Benchmarked Instruction Sets (LLM‑Eval)
| Instruction Set | Description | Pass‑Rate Improvement |
|---|---|---|
| Minimal | “All output MUST be accessible.” | +18 percentage points |
| Basic | • “All output MUST be accessible.” • “Use semantic HTML first; only use ARIA when necessary, and ensure full keyboard support.” • “Conform to WCAG 2.2 Level AA.” | +37 percentage points |
| Detailed | Full‑on expert‑level guidance (see the Awesome Copilot project). | +48 percentage points |
Simply mentioning the word “accessibility” yields a huge impact.
Observations with Detailed Instructions
- Some models (e.g., GPT) exceed 90 % pass rates.
- Other models show only marginal gains.
- Certain models (e.g., Grok) remain at 0 %.
The detailed instructions are published in the Awesome Copilot repository – a great starting point.
Crafting Effective Custom Instructions
These tips are based on GitHub guidance and real‑world experience.
- Tailor to your team/project – Define specific workflows, tools, standards, design systems, and component libraries.
- Use precise normative language – Use terms such as
MUST,MUST NOT,SHOULD,SHOULD NOT. - Structure with lists – LLMs perform best with clear, hierarchical formatting.
- Ask an agent to optimize your instructions – A quick “refine this instruction set for clarity” can be helpful.
- Avoid pasting entire standards (e.g., WCAG, ARIA) – This often degrades output quality.
- Don’t rely on external links for critical resources – Agents typically won’t follow them.
AI’s Broad Impact on Software Development
| Change | Opportunity |
|---|---|
| AI‑accelerated product & UX research – “synthetic users” (AI bots) simulate feedback on ideas and designs. | Synthetic users can provide quick accessibility feedback, but they cannot replace the lived experiences of people with disabilities. |
| AI‑driven data analysis – identifies trends that drive new features or changes. | AI can help surface accessibility issues from customer feedback and telemetry, provided privacy is respected. |
| Designers using AI for rapid prototyping – moving from static mock‑ups to code‑ready prototypes; designers and developers often work in parallel. | Designers can contribute directly to accessible component libraries and code when AI tools are guided by proper accessibility instructions. |
Takeaway
Embedding accessibility into AI‑driven workflows is not optional – it’s essential to prevent the amplification of existing barriers while reaping AI’s productivity gains. By using custom instruction files, integrating CI/CD accessibility checks, and maintaining manual validation, teams can ensure that the speed AI brings does not come at the cost of inclusive, usable software.
Production Code
This has yet to become a reality.
Opportunity
- AI can be leveraged to help designers annotate for accessibility quickly and accurately, as well as review their designs and annotations.

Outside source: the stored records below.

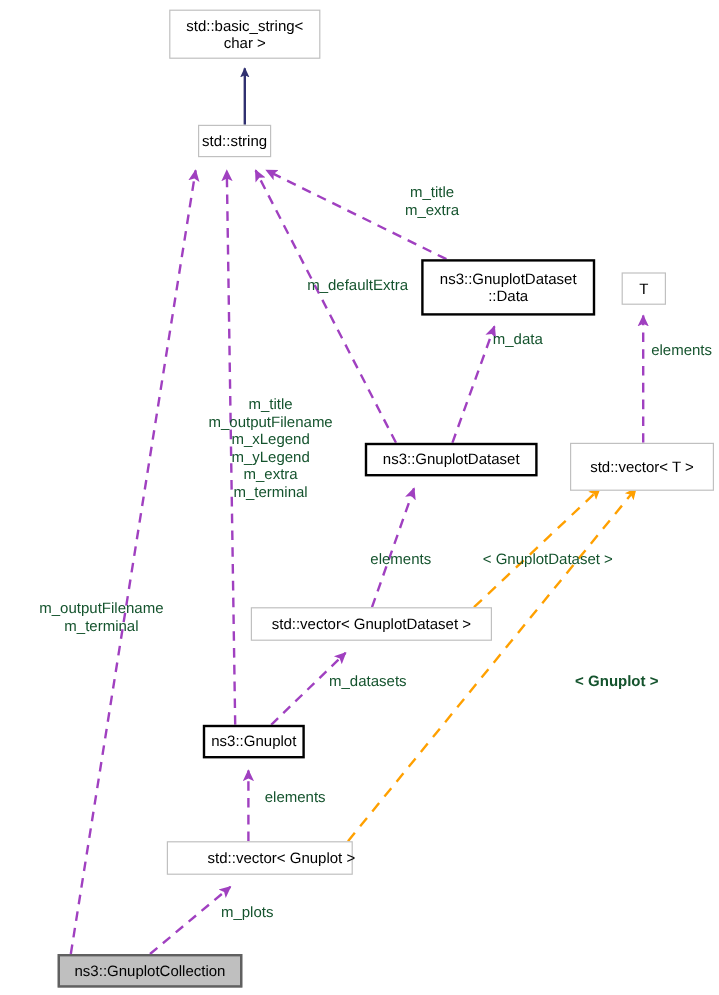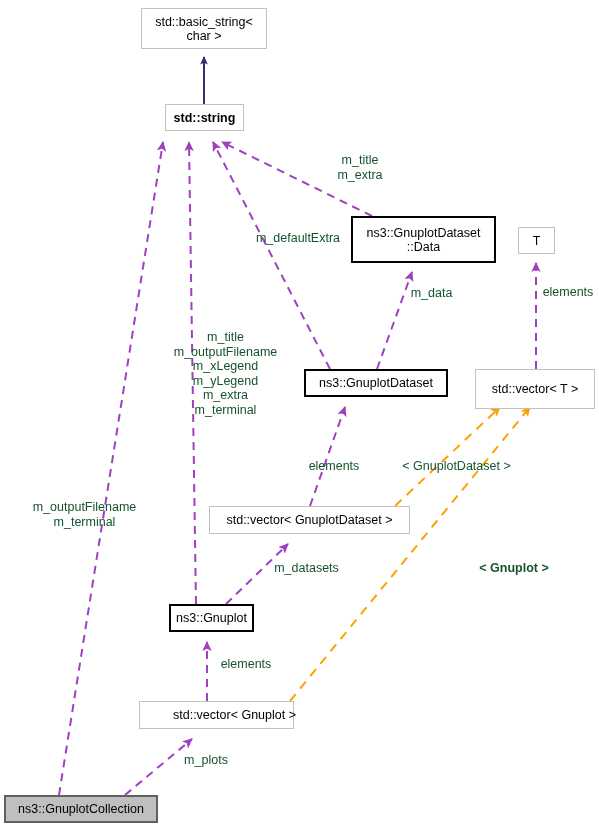--- a/index.html
+++ b/index.html
@@ -129,7 +129,7 @@
   <div class="node-box plain" style="left:141px; top:8px; width:126px; height:41px;">std::basic_string&lt;
 char &gt;</div>
 
-  <div class="node-box plain" style="left:165px; top:104px; width:79px; height:27px;font-weight:bold;">std::string</div>
+  <div class="node-box plain" style="left:165px; top:104px; width:61px; height:27px;">std::string</div>
 
   <div class="node-box strong" style="left:351px; top:216px; width:145px; height:47px;">ns3::GnuplotDataset
 ::Data</div>

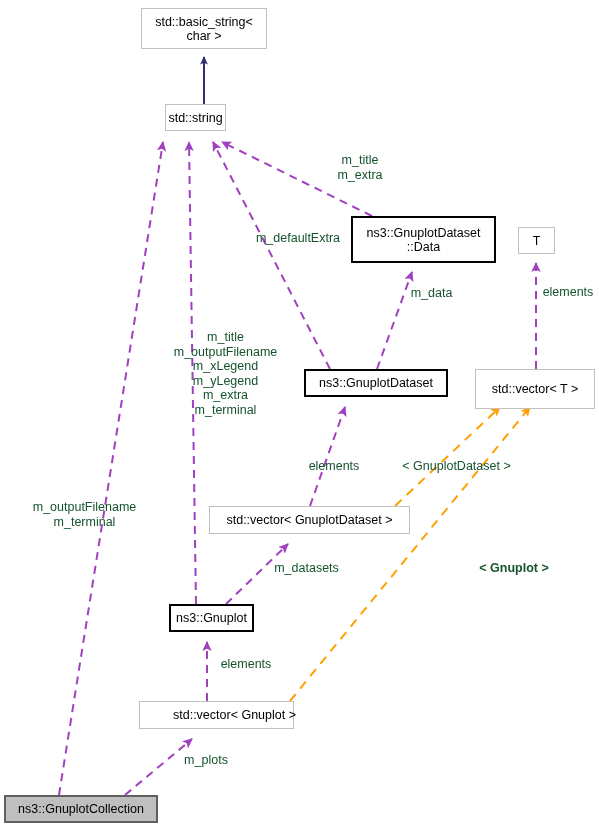--- a/index.html
+++ b/index.html
@@ -153,7 +153,7 @@
 
   <div class="edge-label" style="left:248px; top:231px; width:100px;">m_defaultExtra</div>
 
-  <div class="edge-label" style="left:404px; top:286px; width:55px;">m_data</div>
+  <div class="edge-label" style="left:404px; top:276px; width:55px;">m_data</div>
 
   <div class="edge-label" style="left:538px; top:285px; width:60px;">elements</div>
 

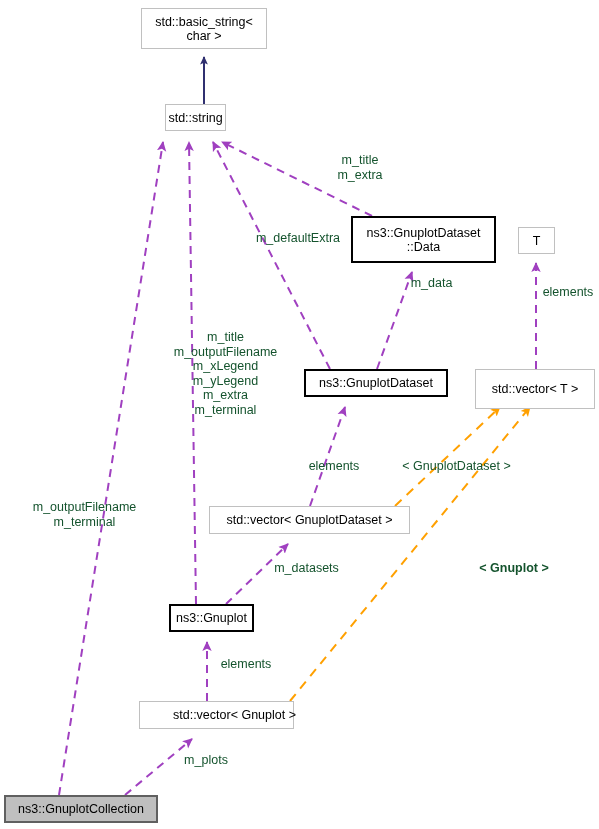--- a/index.html
+++ b/index.html
@@ -44,6 +44,7 @@
   .node-box.current {
     border: 2px solid #606060;
     background: #bfbfbf;
+    margin-left: 44px;
   }
   .edge-label {
     position: absolute;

- Designers can also use custom instructions for accessibility to improve their vibe‑coded prototypes.
Change
- Development is happening on a much larger scale than ever before, and testing is struggling to keep up.
Opportunity (Testing)
- Leverage AI to facilitate and assist in testing.
- Clear policy and quality gates are now more important than ever and need to be consistently enforced.
- Ensure that accessibility is baked into the CI/CD pipeline and that it blocks pull requests when requirements aren’t met.
- Manual testing by humans remains essential.